Поль Ревир, Дэниел Уэбстер, Джонни Пай — обо всех них, реально существовавших и мифологизированных народным воображением, написано до Бене столько, что сами имена говорят американскому сознанию не меньше, чем нам, к примеру, имена Ивана Сусанина или княжны Таракановой. Писателю, обратившемуся к таким персонажам, нельзя не принимать во внимание давно закрепившийся образ, нельзя игнорировать поэтические ходы, найденные фольклором и предшествующей литературой. Бене и не пытается придать своим толкованиям подчеркнутую необычность. Он, кажется, вообще не вступает в спор с традицией. По первому впечатлению, перед нами просто обработка широко известных эпизодов хроник и преданий.
Но такое впечатление обманчиво. Этот сказ, перемежаемый где прибауткой, где афористической сентенцией, принадлежит художнику XX столетия, видящему не только истоки, но и завершения, способному проследить всю цепь событий, связывающих концы и начала. На пространстве эпической поэмы звенья этой протяженной цепи Бене воссоздавал последовательно и без пропусков, в новелле приходилось спрессовывать повествование; многое уходило в подтекст, однако не исчезало бесследно.

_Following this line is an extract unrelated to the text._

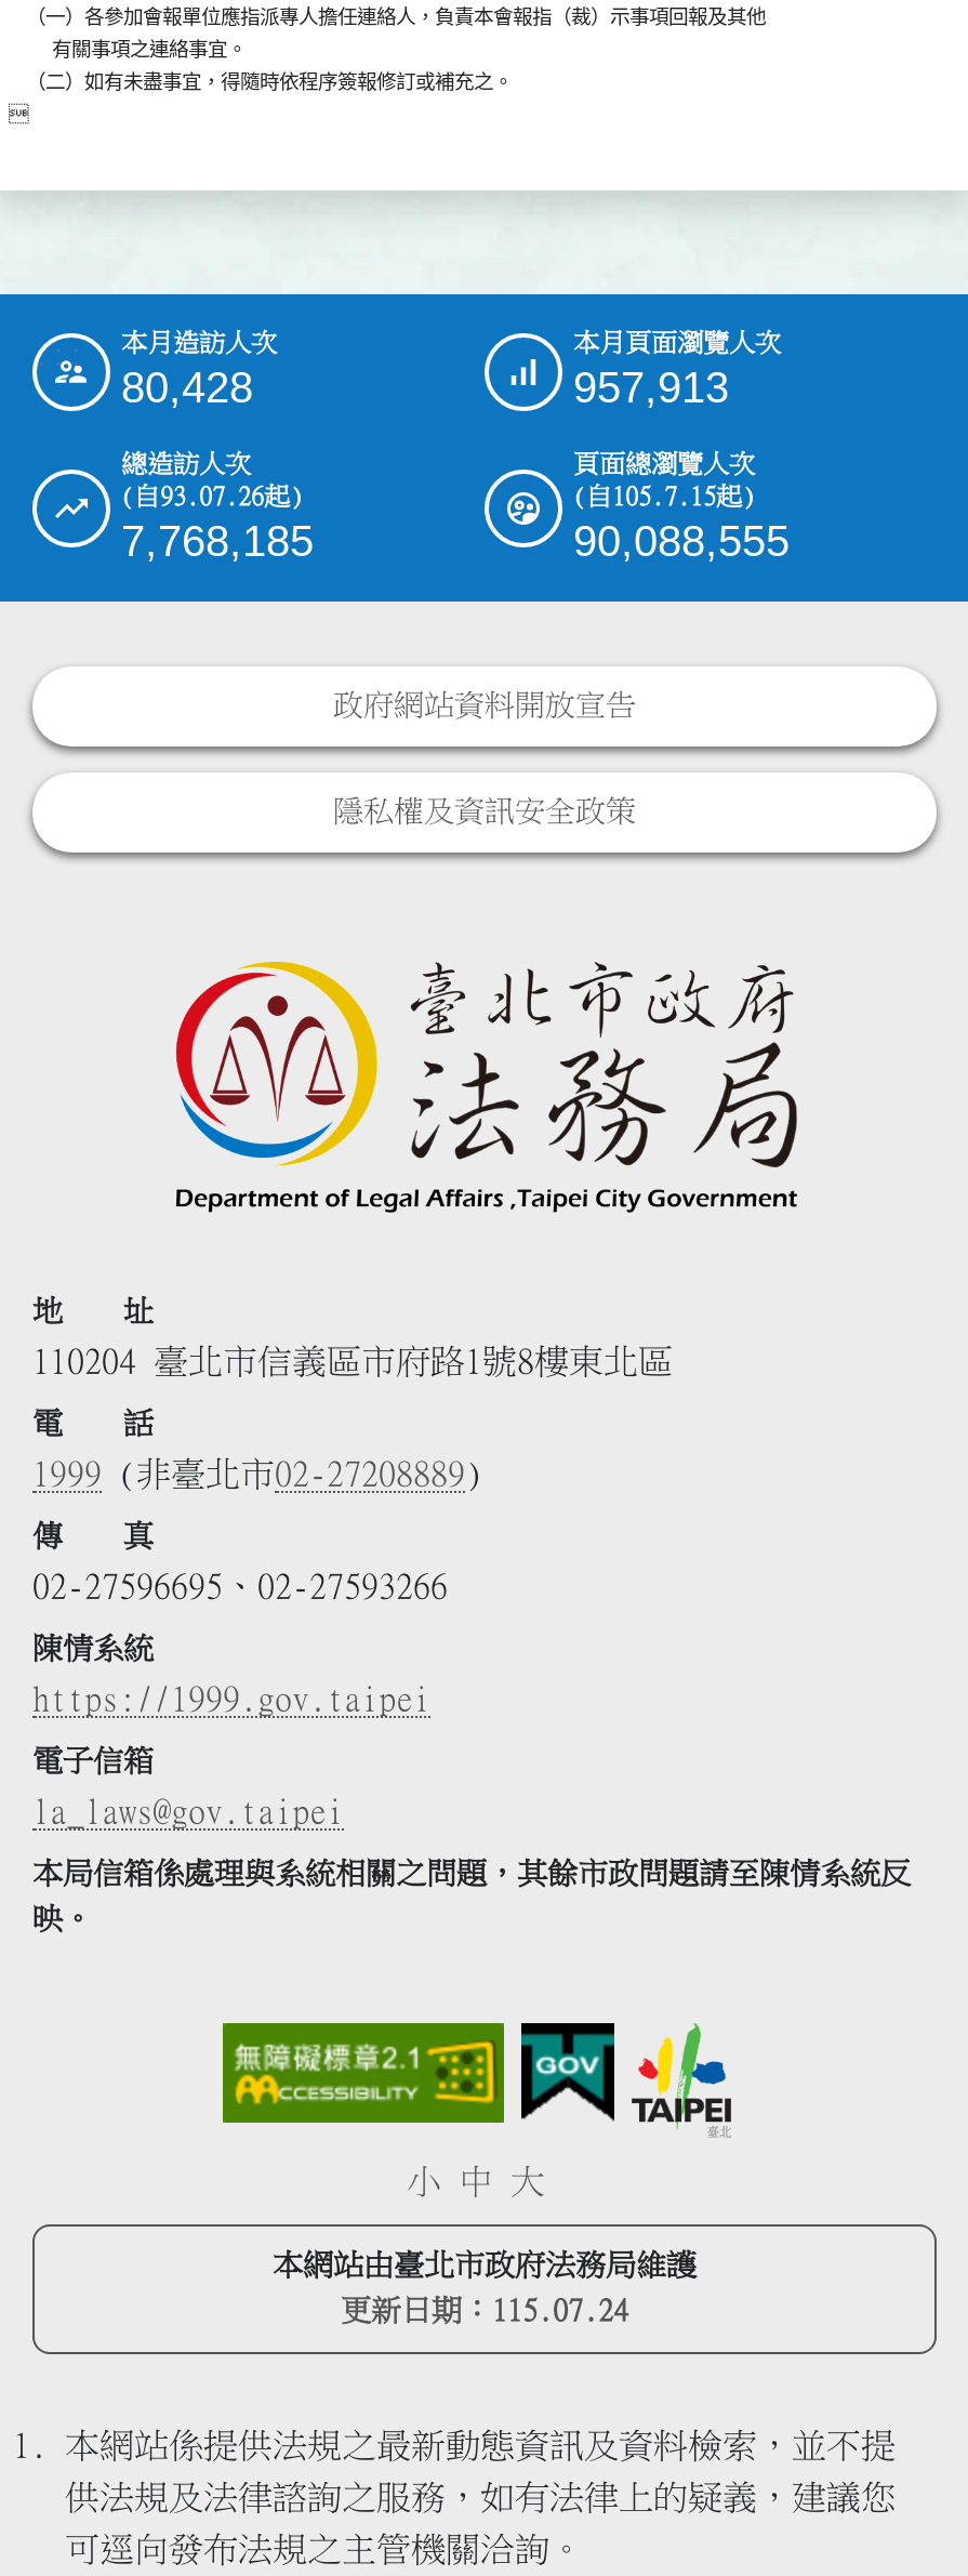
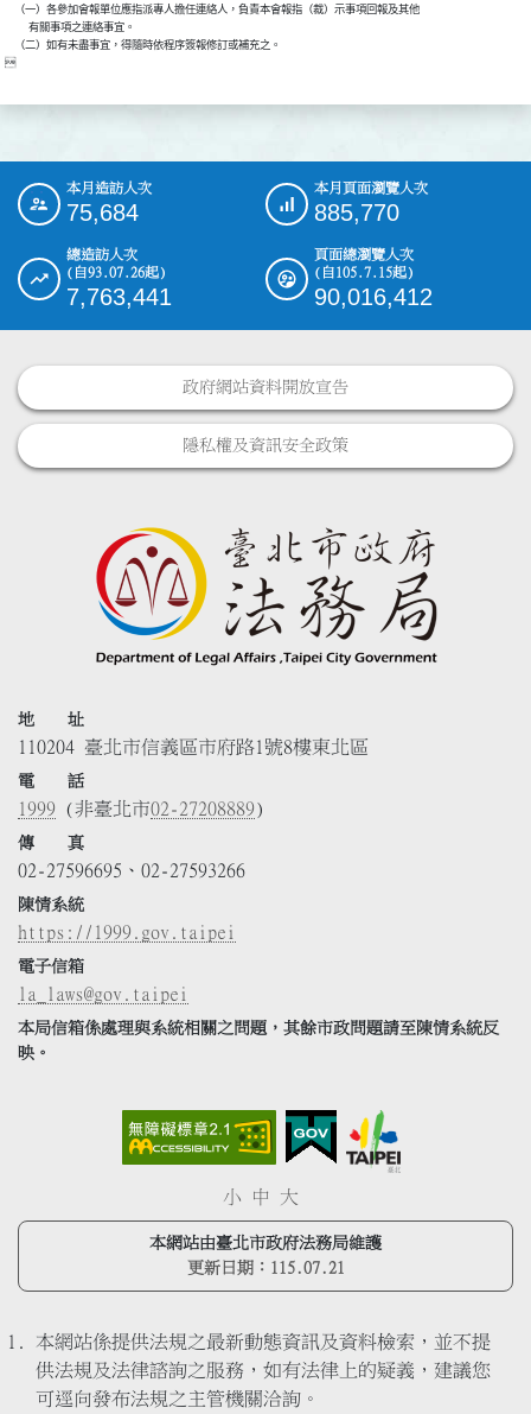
[121,365,253,412] 80,428 -> [66,200,139,226] 75,684
[573,365,729,412] 957,913 -> [314,200,399,226] 885,770
[121,518,314,566] 7,768,185 -> [66,284,172,310] 7,763,441
[573,518,790,566] 90,088,555 -> [314,284,433,310] 90,016,412
[341,2295,628,2325] 更新日期：115.07.24 -> [187,1259,344,1276] 更新日期：115.07.21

И вновь безотказно работала у Бене точная подробность, мимолетный штрих, который иной раз важнее, чем само описываемое происшествие. Его новеллы изобилуют действием, в них все время возникают новые фабульные кульминации, судьбы героев меняются внезапно и круто, но эта насыщенность неожиданностями, типичная для О. Генри и его учеников, у Бене, во всяком случае, не самоценна. Он тоже любит экзотические ситуации, и талмудист Якоб, перенимающий обычаи краснокожих, или подручный мельника, который затевает опасную игру со Смертью Дуракам, — персонажи, для него органичные. Другое дело, что Бене не дорожит их красочностью, позволяющей извлекать множество юмористических сюжетных положений. Юмор присутствует в его рассказах постоянно, однако еще ощутимее присутствует размышление о причудливых перепадах американской истории, о ее началах и концах.
Старая Америка, теперь воспринимаемая как едва ли не фантастическая страна и в фольклорном предании, на которое опирался Бене, действительно изображаемая осуществившимся царством фантазии, на его страницах предстает специфической и неповторимой реальностью, какую создала история. Повсюду в новеллах Бене видны и увлеченность этой исторической живописью, и большой содержательный смысл возникающих перед нами картин. Мы захвачены их достоверностью, мы словно видим все это самым непосредственным образом. И паруса в филадельфийской бухте, принимающей суда с переселенцами из какого-нибудь немецкого герцогства, которым предстоит осваиваться в просторном мире, сменив потертые камзолы на наряд из шкур и научившись торговать с индейскими вождями лентами да бусами. И наспех сколоченные городки, где толпа, уличив заезжего лекаря в шарлатанстве, тут же выносит его на шесте в чистое поле. И провинциальных олухов, по дешевке раскупающих часы с жучком, тикающим вместо механизма. И мастерскую серебряных дел ремесленника, изготовляющего «все новое — новых людей, новое серебро, может быть, кто знает? новую нацию».
Эта поразительно разноликая, неустоявшаяся, всклокоченная жизнь заокеанской республики в самые ранние годы ее становления у Бене показана настолько рельефно и емко, что сама многогранность образа заставляет задуматься о тех загадках, которые тогдашняя история оставила далеким потомкам, так и не нашедшим удовлетворительного ответа вплоть до наших дней. Если столь динамичным и разнородным было начало, отчего с ходом десятилетий действительность Америки становилась все более однотонной, пока ее не начали определять тусклые краски, что преобладают в таких рассказах Бене, как «Очарование» или «Все были очень милы»? Отчего так измельчали, сделались настолько предсказуемыми людские помыслы и заботы, отчего, перефразируя заглавие еще одного рассказа Бене, цветение принесло плоды вовсе не те, какие сулило?
Собственного ответа не было и у Бене. Но у него было чувство движения истории, ощущение ее направленности, которое можно назвать почти безошибочным. Достоинство реальное и немаловажное. Наверно, ему Бене больше всего обязан тем, что и спустя полвека как поэт, как прозаик остается интересен читателям, сколько бы раз ни возвращалась американская литература к мотивам, его волновавшим.